HMYOI Deerbolt – Positive findings on safety and respect but deterioration in activity and release work

HMYOI Deerbolt – a young offender institution (YOI) and category C adult training prison in County Durham – was found by inspectors to be ‘reasonably good’ in terms of safety and respectful treatment for the 400 young men held there

Peter Clarke, HM Chief Inspector of Prisons, said this performance in two of HMI Prisons’ healthy prison tests was a “creditable performance overall” when set against the broader context of prison performance across the country in recent times. Safety and respect had also been assessed as reasonably good in the previous inspection in 2014.

Inspectors were concerned that violence had risen in the prison – in which three-quarters of the young men were under 21 – since 2014, but violence was lower than in similar jails. Mr Clarke said the jail needed to pay more attention to the governance of use of force by staff. A total of 16% of prisoners reported that they had acquired a drug habit in Deerbolt and this, Mr Clarke said, underlined the importance for the jail of understanding and addressing the issue of drugs.

The assessment of purposeful activity had declined from reasonably good in 2014 to not sufficiently good in April 2018. It was disappointing, Mr Clarke said, to find that some 35% of men were locked in their cells during the working day, “which was simply not good enough for a training prison.”

“In addition to this, some 33% told us that they were out of their cells for less than two hours per day which, given the age of the population, was unsatisfactory.” Work to prepare prisoners for release had also declined to ‘not sufficiently good.’

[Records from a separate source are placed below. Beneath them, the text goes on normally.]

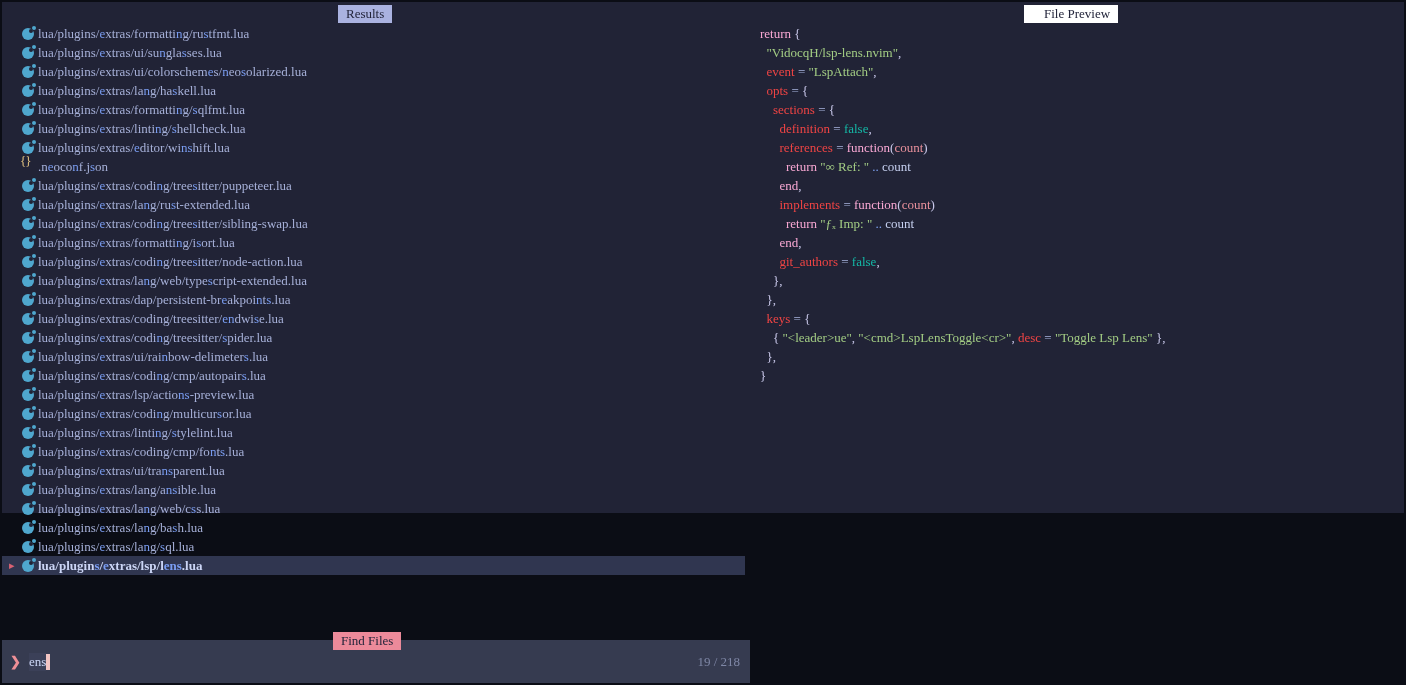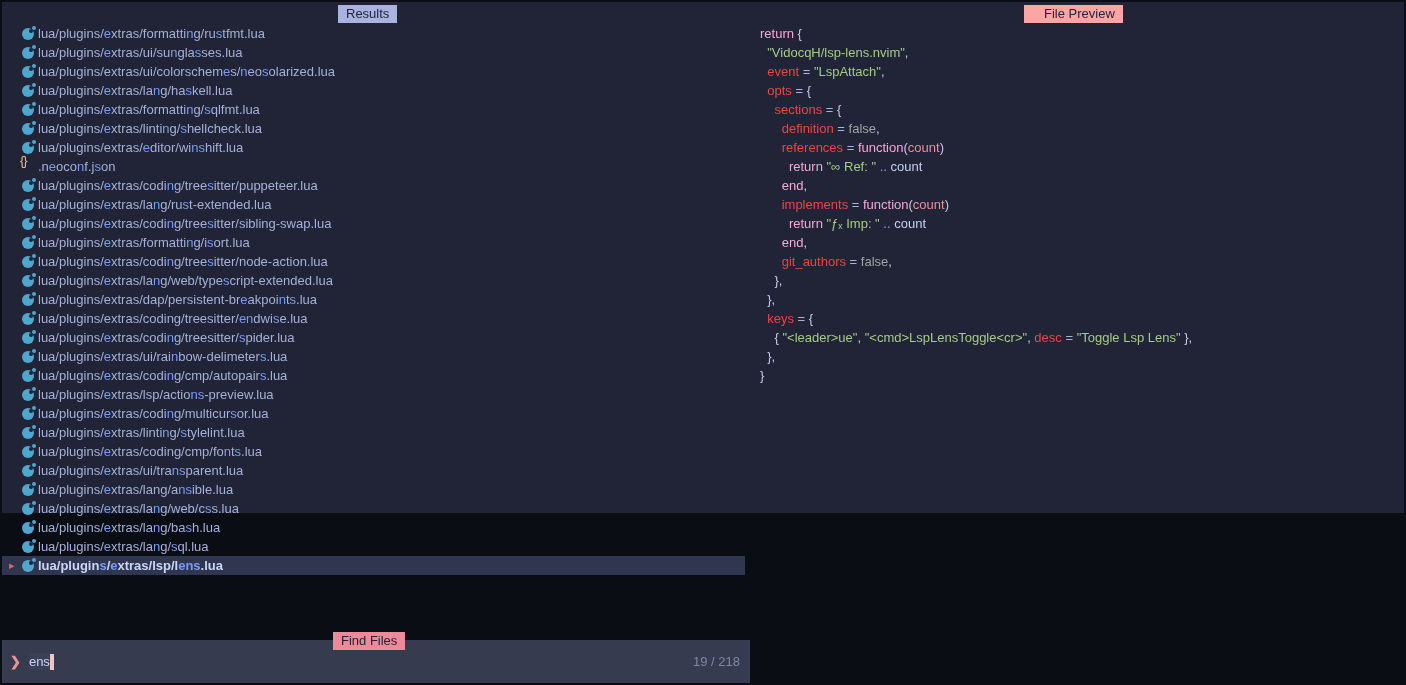--- a/index.html
+++ b/index.html
@@ -8,7 +8,7 @@
     position: relative; width: 1406px; height: 515px;
     background: #212336;
     border: 2px solid #0b0d15;
-    font-family: Liberation Sans, sans-serif;
+    font-family: Liberation Serif, serif;
     font-size: 13px;
     color: #a6b0d8;
   }

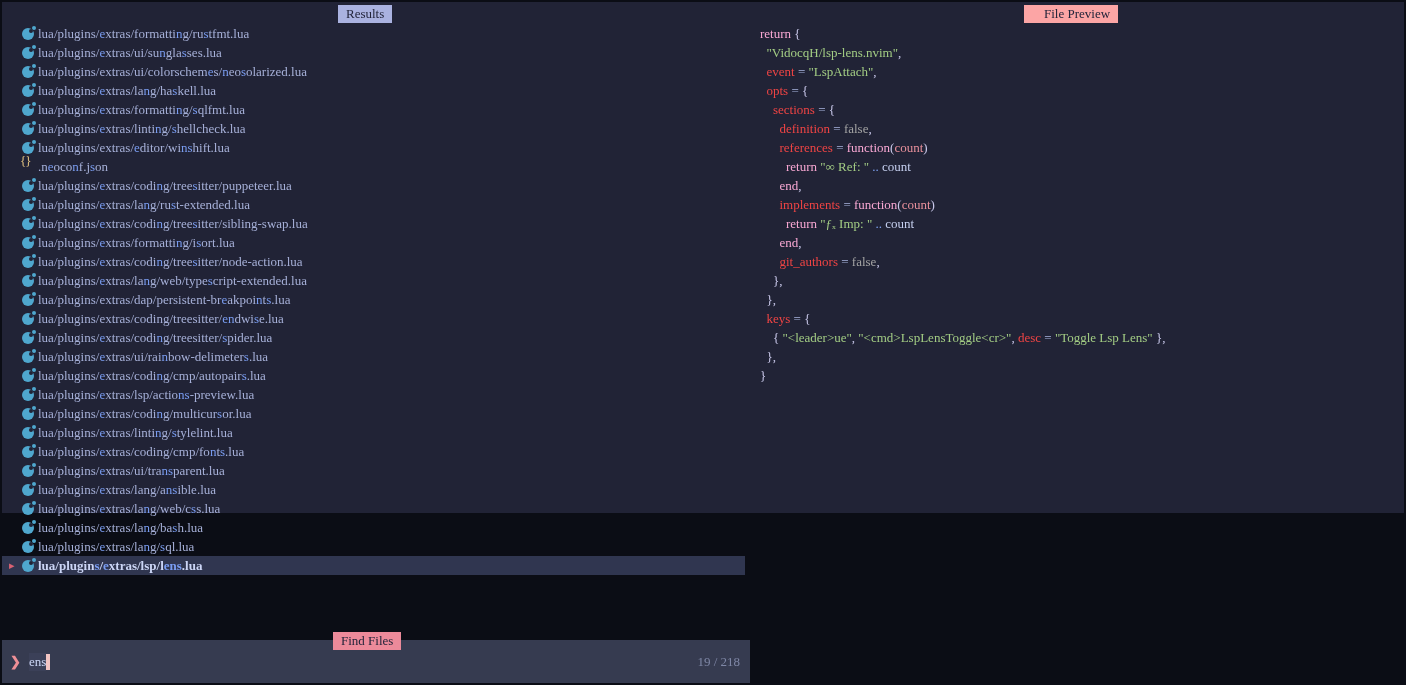--- a/index.html
+++ b/index.html
@@ -17,7 +17,7 @@
     padding: 0 8px; color: #22243a; white-space: pre;
   }
   #results-title { left: 336px; top: 3px; background: #aab2e0; }
-  #preview-title { left: 1022px; top: 3px; background: #fca5a5; padding-left: 20px; }
+  #preview-title { left: 1022px; top: 3px; background: #ffffff; padding-left: 20px; }
   #prompt-title  { left: 331px; top: 630px; background: #ec8a9a; z-index: 3; }
 
   

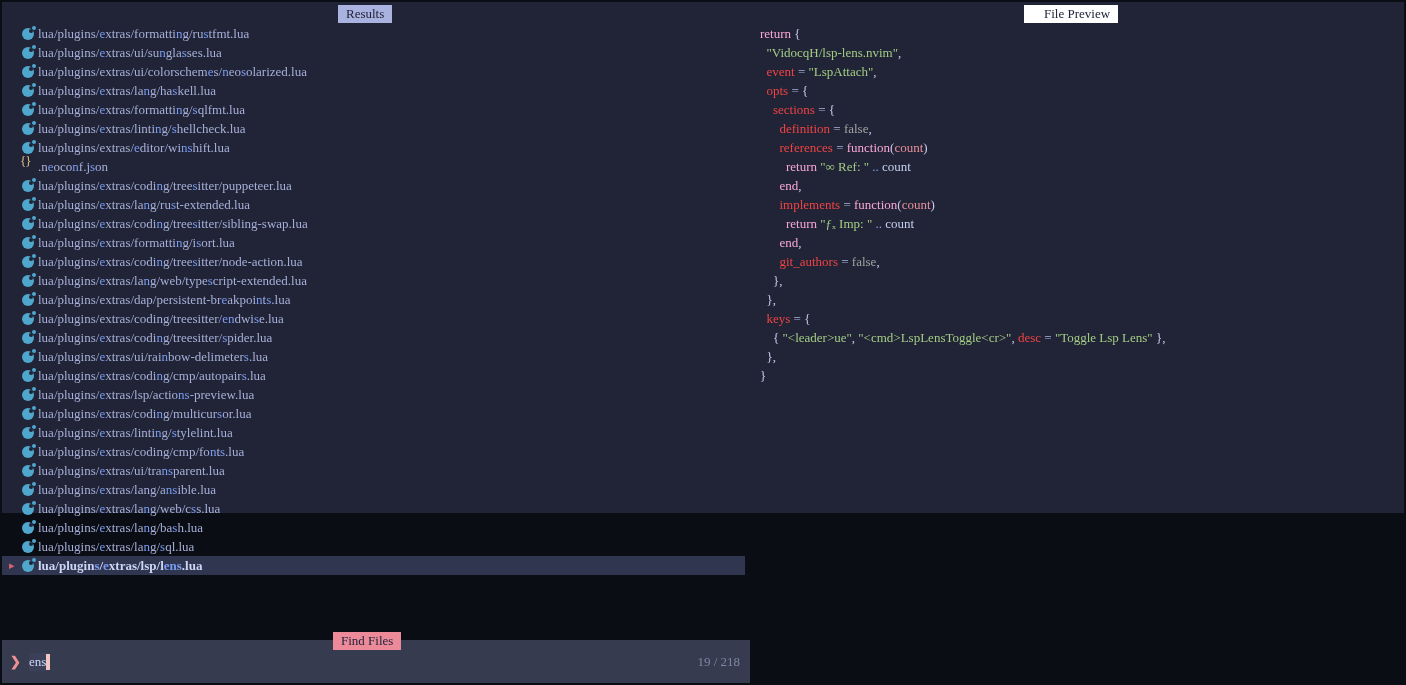--- a/index.html
+++ b/index.html
@@ -60,7 +60,7 @@
   .c-field { color: #ef4444; }
   .c-op    { color: #a8b4dd; }
   .c-op2   { color: #7ea2f0; }
-  .c-bool  { color: #a3a3a3; }
+  .c-bool  { color: #14b8a6; }
   .c-param { color: #e8909c; }
   .c-punct { color: #c9c8ea; }
   .c-fg    { color: #c6d0f0; }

Overall, however, Mr Clarke said:

“There was much that was very positive about HMYOI Deerbolt…The issues that have been identified where some improvement is needed, particularly in those areas where there has been a decline since the last inspection, are actually amenable to management intervention. Much can be done within the establishment, but some matters will require support from regional or national management, and I hope very much that this will be forthcoming.”

Michael Spurr, Chief Executive of Her Majesty’s Prison & Probation Service, said:

“As the Chief Inspector makes clear, there is much that is positive about the work being done with young men at Deerbolt. Safety and respect have been prioritised as they are fundamental building blocks for successful rehabilitation but we accept more needs to be done to improve activity levels and release planning. Prisons across the estate will benefit from the £30m investment we are making to improve safety and maintenance, which will include more and better tools to tackle the spread of drugs. Work is already in hand to respond to the recommendations in this report and the Governor will receive support to improve the performance of the prison over the next 12 months.”